▸ **WHAT IS REQUIRED**:
Lift out each line of the data that holds "rect".
--- --- ---
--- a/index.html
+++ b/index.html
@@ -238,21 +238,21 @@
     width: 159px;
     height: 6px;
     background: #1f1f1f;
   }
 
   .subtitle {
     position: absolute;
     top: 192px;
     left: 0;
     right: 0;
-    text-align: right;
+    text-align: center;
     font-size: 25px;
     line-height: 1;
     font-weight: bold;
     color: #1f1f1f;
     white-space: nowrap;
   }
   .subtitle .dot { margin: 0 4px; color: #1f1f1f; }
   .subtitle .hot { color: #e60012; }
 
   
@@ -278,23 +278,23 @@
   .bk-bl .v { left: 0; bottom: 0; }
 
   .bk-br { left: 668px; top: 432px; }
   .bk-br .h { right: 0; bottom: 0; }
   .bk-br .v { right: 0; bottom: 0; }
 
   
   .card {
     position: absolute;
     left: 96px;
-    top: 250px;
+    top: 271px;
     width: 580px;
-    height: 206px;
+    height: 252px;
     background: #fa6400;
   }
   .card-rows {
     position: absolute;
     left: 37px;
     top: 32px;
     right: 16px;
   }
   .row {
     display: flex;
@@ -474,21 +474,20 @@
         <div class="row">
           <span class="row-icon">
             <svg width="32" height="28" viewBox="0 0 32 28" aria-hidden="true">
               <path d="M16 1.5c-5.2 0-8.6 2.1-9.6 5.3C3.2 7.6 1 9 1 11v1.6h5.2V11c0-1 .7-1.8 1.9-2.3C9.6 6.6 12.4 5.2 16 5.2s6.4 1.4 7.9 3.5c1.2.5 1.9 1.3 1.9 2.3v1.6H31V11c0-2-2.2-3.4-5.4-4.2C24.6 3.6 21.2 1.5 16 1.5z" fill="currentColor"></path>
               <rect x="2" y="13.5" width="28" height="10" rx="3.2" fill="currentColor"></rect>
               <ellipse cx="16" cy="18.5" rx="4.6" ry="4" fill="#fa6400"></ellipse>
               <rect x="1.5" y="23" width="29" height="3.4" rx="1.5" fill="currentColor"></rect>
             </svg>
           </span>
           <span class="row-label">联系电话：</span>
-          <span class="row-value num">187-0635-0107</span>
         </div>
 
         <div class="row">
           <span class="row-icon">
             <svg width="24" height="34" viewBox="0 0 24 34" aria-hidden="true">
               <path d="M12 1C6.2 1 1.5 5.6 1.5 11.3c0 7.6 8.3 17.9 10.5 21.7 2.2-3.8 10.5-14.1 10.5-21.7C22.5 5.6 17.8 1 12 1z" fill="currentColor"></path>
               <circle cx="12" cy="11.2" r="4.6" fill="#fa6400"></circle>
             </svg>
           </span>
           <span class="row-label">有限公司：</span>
--- --- ---
▸ **EXERCISE ANSWER**:
               <rect x="2" y="13.5" width="28" height="10" rx="3.2" fill="currentColor"></rect>
               <rect x="1.5" y="23" width="29" height="3.4" rx="1.5" fill="currentColor"></rect>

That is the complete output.